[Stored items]
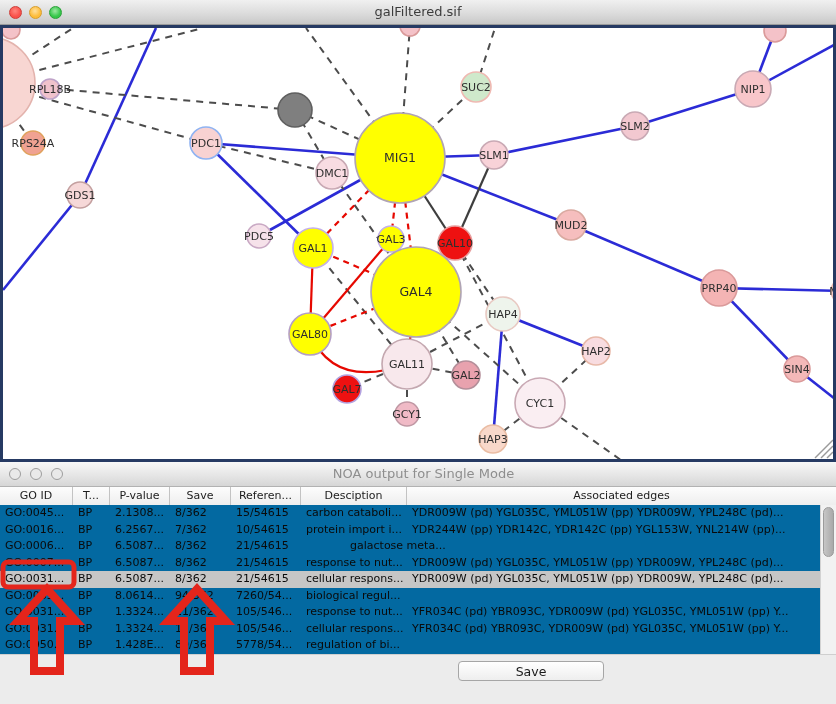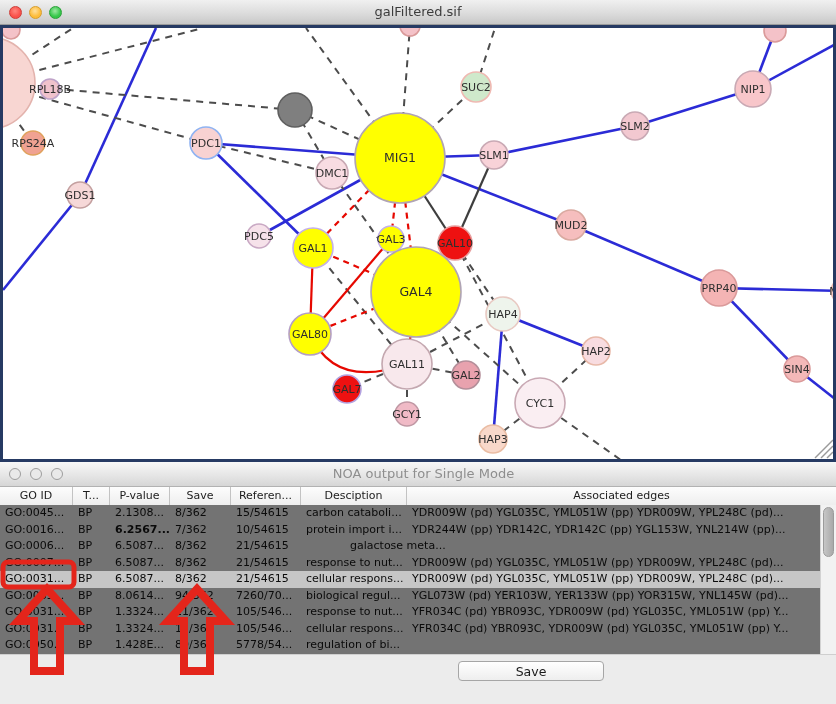--- a/index.html
+++ b/index.html
@@ -28,21 +28,21 @@
   .noa-titlebar .title{position:absolute;left:0;right:0;top:4px;text-align:center;
     font-size:13px;color:#8e8e8e;padding-left:11px;}
   .gl{position:absolute;top:6px;width:12px;height:12px;border-radius:50%;
       background:#e9e9e9;border:1.5px solid #9d9d9d;}
   .gl.g1{left:9px}.gl.g2{left:30px}.gl.g3{left:51px}
   .tbl-header{position:absolute;left:0;top:25px;width:836px;height:32px;display:flex;
     background:linear-gradient(180deg,#fdfdfd,#e3e3e3);border-bottom:1px solid #b4b4b4;}
   .tbl-header .hcell{height:18px;line-height:17px;font-size:11px;color:#1c1c1c;
     text-align:center;border-right:1px solid #c3c3c3;overflow:hidden;white-space:nowrap;flex:0 0 auto;}
   .tbl-header .hcell:last-child{border-right:none;flex:1 1 auto;}
-  .tbl-body{position:absolute;left:0;top:43px;width:820px;height:149px;overflow:hidden;background:#737373;}
+  .tbl-body{position:absolute;left:0;top:43px;width:820px;height:149px;overflow:hidden;background:#0369a1;}
   .trow{display:flex;height:16.55px;line-height:16.55px;font-size:11px;color:#0a0a0a;white-space:nowrap;}
   .trow.selected{background:#c6c6c6;}
   .trow .cell{overflow:hidden;padding-left:5px;flex:0 0 auto;}
   .trow .cell:last-child{flex:1 1 auto;}
   .scrollbar{position:absolute;left:820px;top:43px;width:16px;height:149px;
     background:#f2f2f2;border-left:1px solid #d2d2d2;}
   .thumb{position:absolute;left:2px;top:2px;width:11px;height:50px;border-radius:6px;
     background:linear-gradient(90deg,#c6c6c6,#a9a9a9);border:1px solid #9b9b9b;}
   .noa-bottom{position:absolute;left:0;top:192px;width:836px;height:50px;
     background:#ececec;border-top:1px solid #cfcfcf;}
@@ -211,21 +211,21 @@
           <div class="cell" style="width: 37px;">BP</div>
           <div class="cell" style="width: 60px;">2.1308...</div>
           <div class="cell" style="width: 61px;">8/362</div>
           <div class="cell" style="width: 70px;">15/54615</div>
           <div class="cell" style="width: 106px;">carbon cataboli...</div>
           <div class="cell" style="width: 413px;">YDR009W (pd) YGL035C, YML051W (pp) YDR009W, YPL248C (pd)...</div>
         </div>
         <div class="trow">
           <div class="cell" style="width: 73px;">GO:0016...</div>
           <div class="cell" style="width: 37px;">BP</div>
-          <div class="cell" style="width: 60px; font-weight: bold;">6.2567...</div>
+          <div class="cell" style="width: 60px;">6.2567...</div>
           <div class="cell" style="width: 61px;">7/362</div>
           <div class="cell" style="width: 70px;">10/54615</div>
           <div class="cell" style="width: 106px;">protein import i...</div>
           <div class="cell" style="width: 413px;">YDR244W (pp) YDR142C, YDR142C (pp) YGL153W, YNL214W (pp)...</div>
         </div>
         <div class="trow">
           <div class="cell" style="width: 73px;">GO:0006...</div>
           <div class="cell" style="width: 37px;">BP</div>
           <div class="cell" style="width: 60px;">6.5087...</div>
           <div class="cell" style="width: 61px;">8/362</div>
@@ -248,23 +248,22 @@
           <div class="cell" style="width: 61px;">8/362</div>
           <div class="cell" style="width: 70px;">21/54615</div>
           <div class="cell" style="width: 106px;">cellular respons...</div>
           <div class="cell" style="width: 413px;">YDR009W (pd) YGL035C, YML051W (pp) YDR009W, YPL248C (pd)...</div>
         </div>
         <div class="trow">
           <div class="cell" style="width: 73px;">GO:0065...</div>
           <div class="cell" style="width: 37px;">BP</div>
           <div class="cell" style="width: 60px;">8.0614...</div>
           <div class="cell" style="width: 61px;">94/362</div>
-          <div class="cell" style="width: 70px;">7260/70...</div>
+          <div class="cell" style="width: 70px;">7260/54...</div>
           <div class="cell" style="width: 106px;">biological regul...</div>
-          <div class="cell" style="width: 413px;">YGL073W (pd) YER103W, YER133W (pp) YOR315W, YNL145W (pd)...</div>
         </div>
         <div class="trow">
           <div class="cell" style="width: 73px;">GO:0031...</div>
           <div class="cell" style="width: 37px;">BP</div>
           <div class="cell" style="width: 60px;">1.3324...</div>
           <div class="cell" style="width: 61px;">11/362</div>
           <div class="cell" style="width: 70px;">105/546...</div>
           <div class="cell" style="width: 106px;">response to nut...</div>
           <div class="cell" style="width: 413px;">YFR034C (pd) YBR093C, YDR009W (pd) YGL035C, YML051W (pp) Y...</div>
         </div>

What to produce: Search the entries for the string "auto" and copy each line where it occurs.

Written response:
     text-align:center;border-right:1px solid #c3c3c3;overflow:hidden;white-space:nowrap;flex:0 0 auto;}
   .tbl-header .hcell:last-child{border-right:none;flex:1 1 auto;}
   .trow .cell{overflow:hidden;padding-left:5px;flex:0 0 auto;}
   .trow .cell:last-child{flex:1 1 auto;}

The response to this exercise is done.